That really stresses my daughter out.  I tried to keep her out of the middle. She was backing him up in his lies when she was 10 which was why I asked the court for a psych eval. I also got her a guardian ad litem who did a full custody evaluation. I didn't want her in the courtroom, on the stand or having to choose. I wanted the professionals to do it on her behalf. It was a roll of the dice in some ways but I felt pretty confident about my parenting skills and the home life I provided her. Turned out it was the best thing I could have done.


----------



## Mavash. (Jan 26, 2012)

EnjoliWoman said:


> I wondered if she'd ever see what he really is. I'm guessing when he starts acting pissy because she wants to go to the mall with friends or on a date with her boyfriend instead of spending every waking minute with him, there's going to be trouble.


Mine lived vicariously through me so he wanted details about my dates and my life. He pushed me hard to do all the things he didn't do which meant me doing things I didn't want to do. It began to affect my health. Started drinking at the age of 15. Severe migraine headaches at the ripe old age of 17. I was one ball of stress. 

The only reason I knew he was an ass was how he treated my mother, my sister and other people. He actually treated me well (relatively speaking that is).


----------



## EleGirl (Dec 3, 2011)

EnjoliWoman,

I know you know this.. Sometimes we have to let them make their own decisions.

Kids from divorced families often want to get to know the other parent better or think that it is greener on the other side. This happened with a few kids I know.

Two of my nephews chose to go live with their father at about age 15. After a short honeymoon period they came to realize on their own why their mother divorced their father. They lived with him for about 2 years and then returned to live with their mother. They are now in their late 30’s and have nothing to do with their father.

My step-daughter decided to go live with her mother in Florida when she was about 15. That lasted one year. At the end of the year she apparently told her mother off for abandoning her and her brother when they were 8/9. She then returned home to New Mexico and has lived here since. She’s turning 24 this year. She speaks to her mother on the phone about 2-3 times a year.

Kids generally get it. But sometimes they have to find out the truth on their own.

Be supportive of her as it sounds like you are. Let her know that whatever she does she is not losing you.


----------



## Mavash. (Jan 26, 2012)

EnjoliWoman said:


> That really stresses my daughter out.  I tried to keep her out of the middle. She was backing him up in his lies when she was 10 which was why I asked the court for a psych eval. I also got her a guardian ad litem who did a full custody evaluation. I didn't want her in the courtroom, on the stand or having to choose. I wanted the professionals to do it on her behalf. It was a roll of the dice in some ways but I felt pretty confident about my parenting skills and the home life I provided her. Turned out it was the best thing I could have done.
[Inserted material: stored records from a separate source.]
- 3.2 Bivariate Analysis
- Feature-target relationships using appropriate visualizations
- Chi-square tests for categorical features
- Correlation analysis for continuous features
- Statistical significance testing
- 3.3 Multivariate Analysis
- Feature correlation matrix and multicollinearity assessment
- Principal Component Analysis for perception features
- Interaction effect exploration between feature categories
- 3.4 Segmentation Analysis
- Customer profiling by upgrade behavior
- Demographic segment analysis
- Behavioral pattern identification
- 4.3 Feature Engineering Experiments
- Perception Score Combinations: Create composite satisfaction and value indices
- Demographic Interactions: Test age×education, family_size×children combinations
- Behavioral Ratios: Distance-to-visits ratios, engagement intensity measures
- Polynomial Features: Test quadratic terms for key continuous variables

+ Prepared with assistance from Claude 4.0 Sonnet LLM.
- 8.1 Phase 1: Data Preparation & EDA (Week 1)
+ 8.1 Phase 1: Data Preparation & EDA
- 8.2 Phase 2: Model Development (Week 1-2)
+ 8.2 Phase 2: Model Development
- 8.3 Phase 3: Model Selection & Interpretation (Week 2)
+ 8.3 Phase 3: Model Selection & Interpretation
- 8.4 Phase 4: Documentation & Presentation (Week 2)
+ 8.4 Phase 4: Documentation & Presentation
I wish my mom would have done this for me. You're a good mother. Your daughter is lucky to have you.


----------



## EleGirl (Dec 3, 2011)

EnjoliWoman said:


> I'm glad you're well. Right now he refuses to let her take her phone with her to his house. He thinks I access it remotely and spy via the speaker and camera and using the locator feature.  So she has to leave it with me or if he gets her from school she has to turn it off and stick it in the linen closet under a pile of towels. Psycho.
> 
> I wondered if she'd ever see what he really is. I'm guessing when he starts acting pissy because she wants to go to the mall with friends or on a date with her boyfriend instead of spending every waking minute with him, there's going to be trouble.
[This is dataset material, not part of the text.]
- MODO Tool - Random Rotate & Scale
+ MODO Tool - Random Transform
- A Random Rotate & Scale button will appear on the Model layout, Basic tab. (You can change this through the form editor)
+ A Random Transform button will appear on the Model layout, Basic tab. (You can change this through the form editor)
Yep, he's suffering from some kind of paranoia.

He’ll give her that great car. Then he will use it against her, threatening to take it away from her if she does not do as he wants her to do. I can see that coming a mile away.


----------



## EleGirl (Dec 3, 2011)

If you have court ordered sole custody, what's up with her being allowed to chose where she wants to live. Is there something in the order saying she gets to do that?


----------



## Mavash. (Jan 26, 2012)

EleGirl said:


> Yep, he's suffering from some kind of paranoia.
> 
> He’ll give her that great car. Then he will use it against her, threatening to take it away from her if she does not do as he wants her to do. I can see that coming a mile away.


Yep my dad did the same down to the paranoia. The best thing that ever happened to me was when I totaled that car and had to buy a new to me one. He tried to bully me into signing the title over to him by saying he'd kick me out if I didn't. I stood up to him and said no. 
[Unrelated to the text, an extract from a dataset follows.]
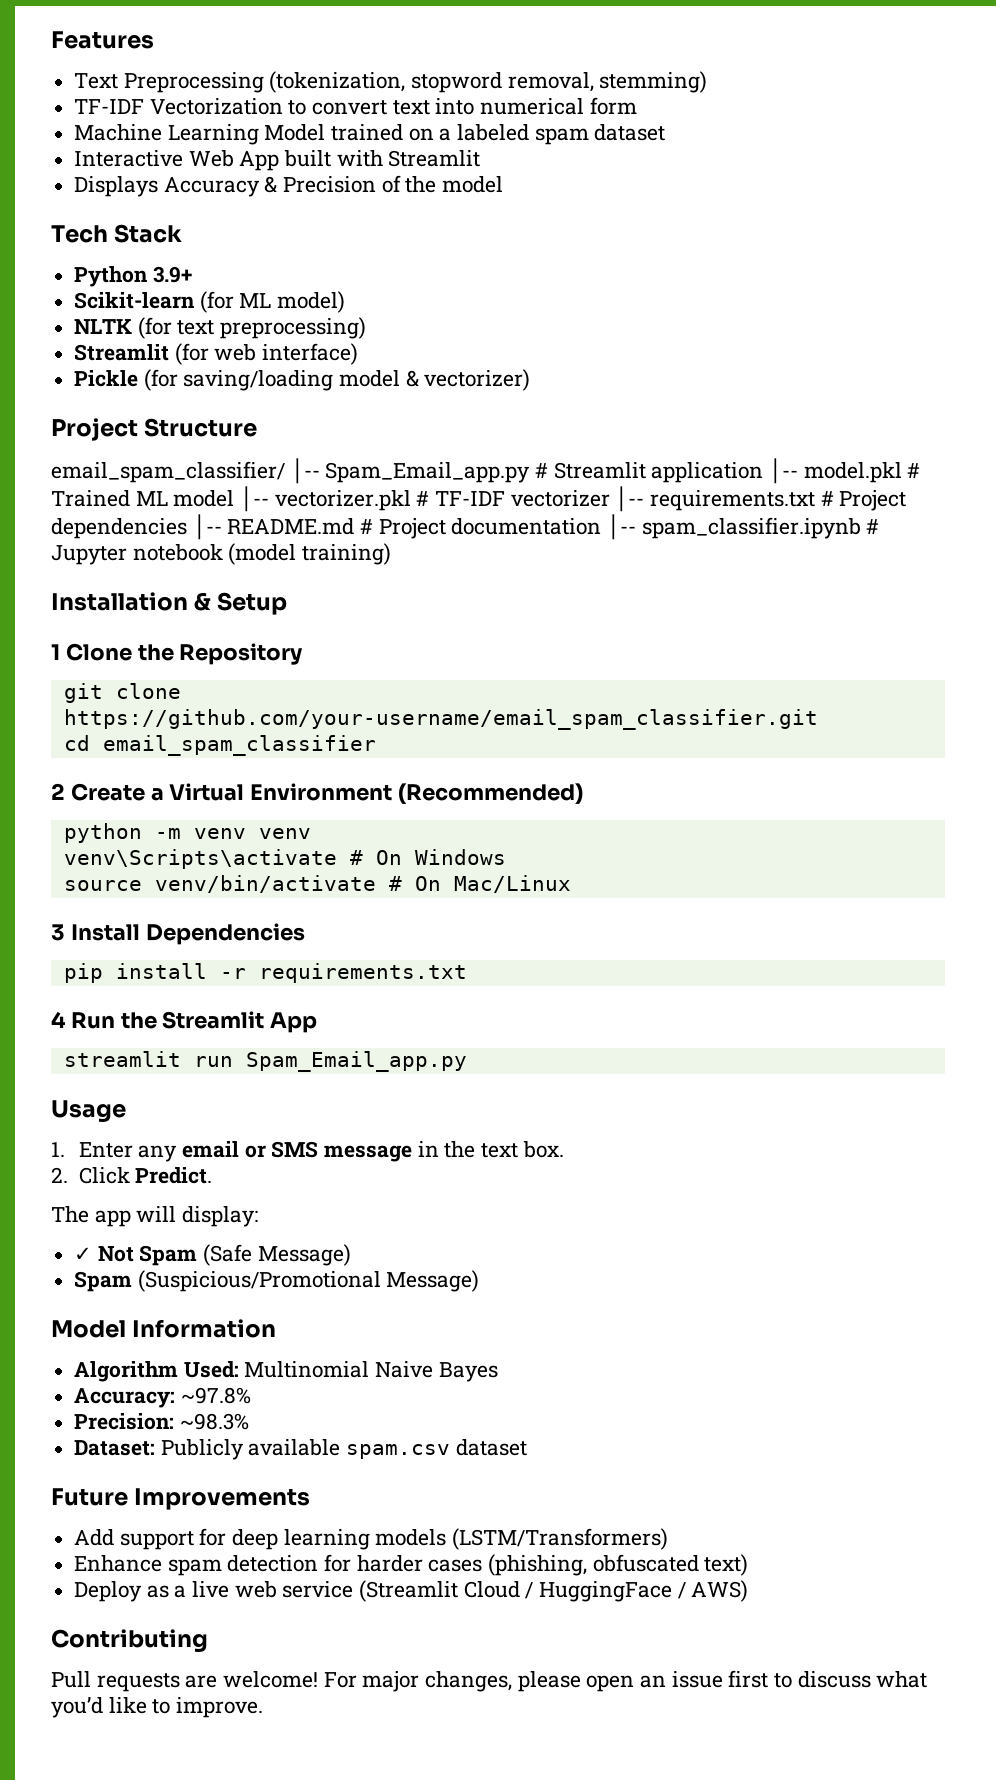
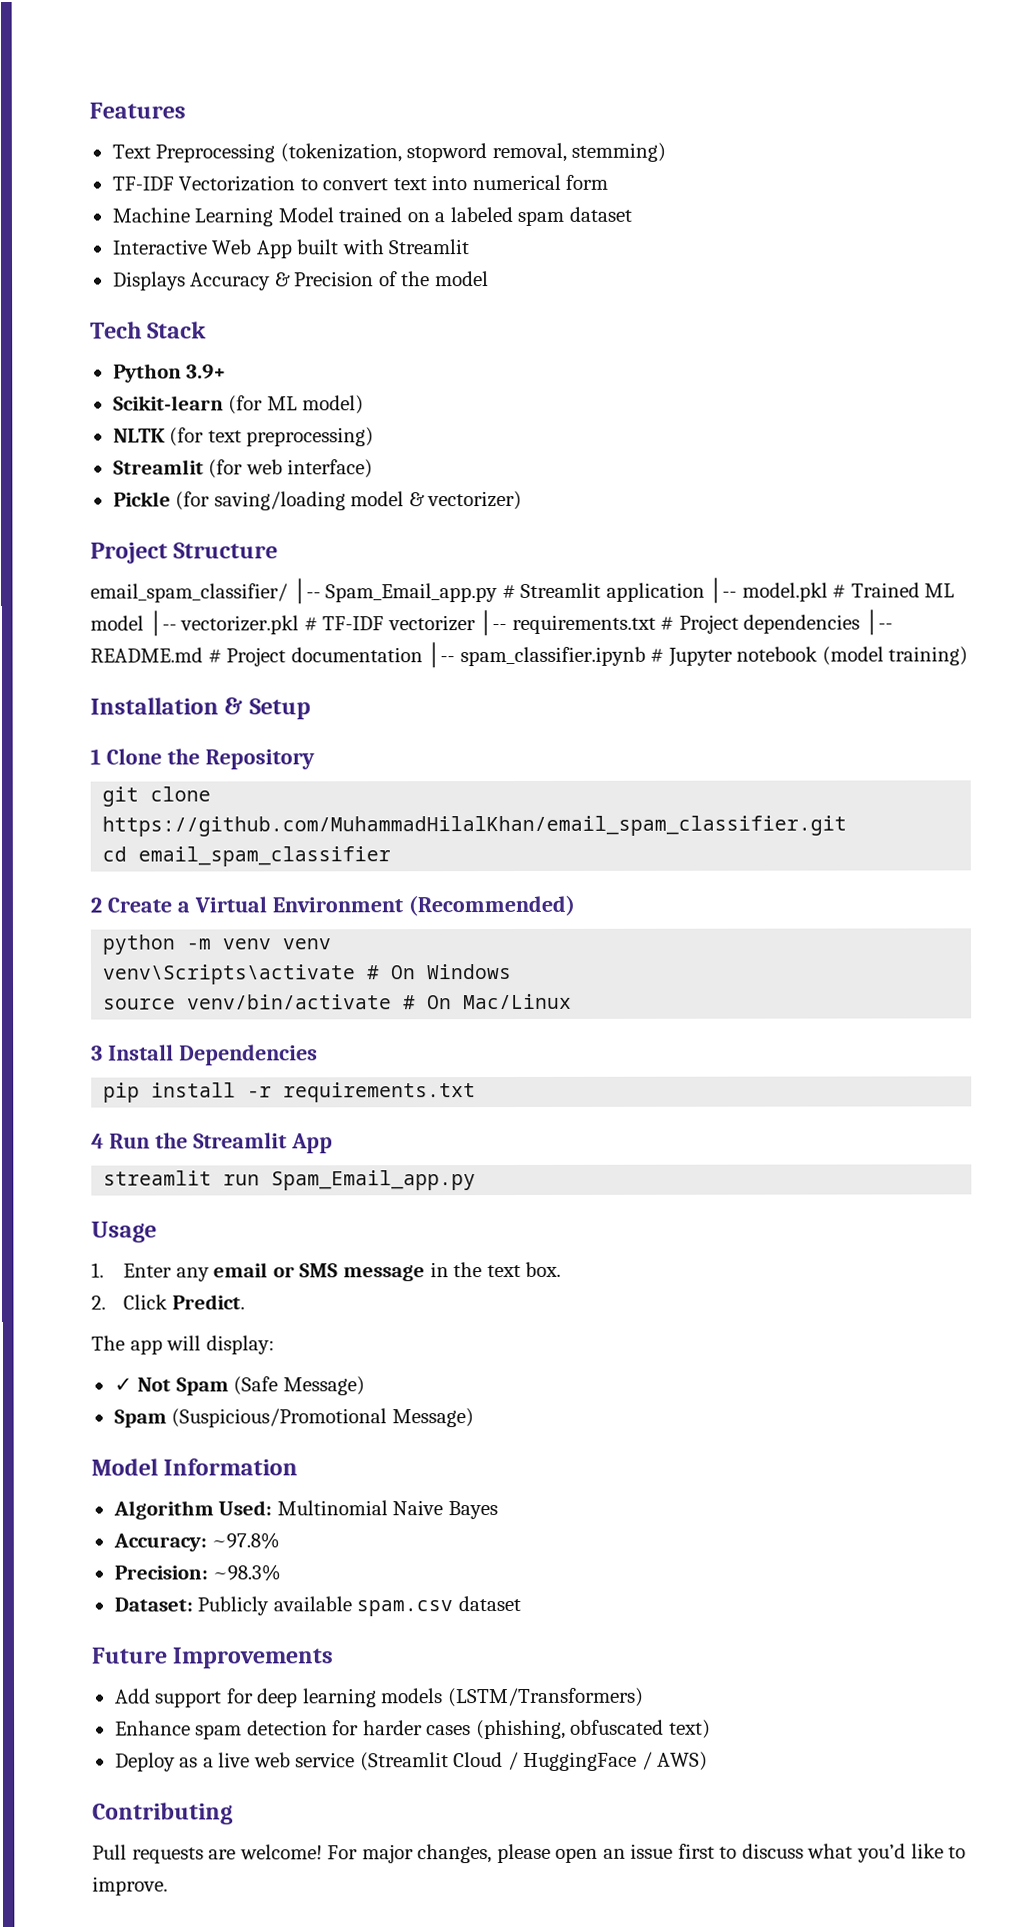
- git clone https://github.com/your-username/email_spam_classifier.git
+ git clone https://github.com/MuhammadHilalKhan/email_spam_classifier.git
He backed down. Narcissists are just big bullies. I see that now.


----------



## EnjoliWoman (Jul 2, 2012)

EleGirl said:


> If you have court ordered sole custody, what's up with her being allowed to chose where she wants to live. Is there something in the order saying she gets to do that?


I was awarded primary legal and physical custody. But there does come a time when a child can force the issue and live with who they want. The court backs down because they don't want a bunch of runaway kids. 

Once they become teens, the court doesn't/can't really enforce it without risking the child running away so it becomes safer for the child to choose who they live with. There is no set age but generally once the child is of legal driving age the court no longer will try to enforce custody.


----------



## EnjoliWoman (Jul 2, 2012)

EleGirl said:


> Yep, he's suffering from some kind of paranoia.
> 
> He’ll give her that great car. Then he will use it against her, threatening to take it away from her if she does not do as he wants her to do. I can see that coming a mile away.


Even if he gets her that car, maybe I won't trade mine in - I'll just get a new car park the accord in case she ever needs it because he's trying to coerce her.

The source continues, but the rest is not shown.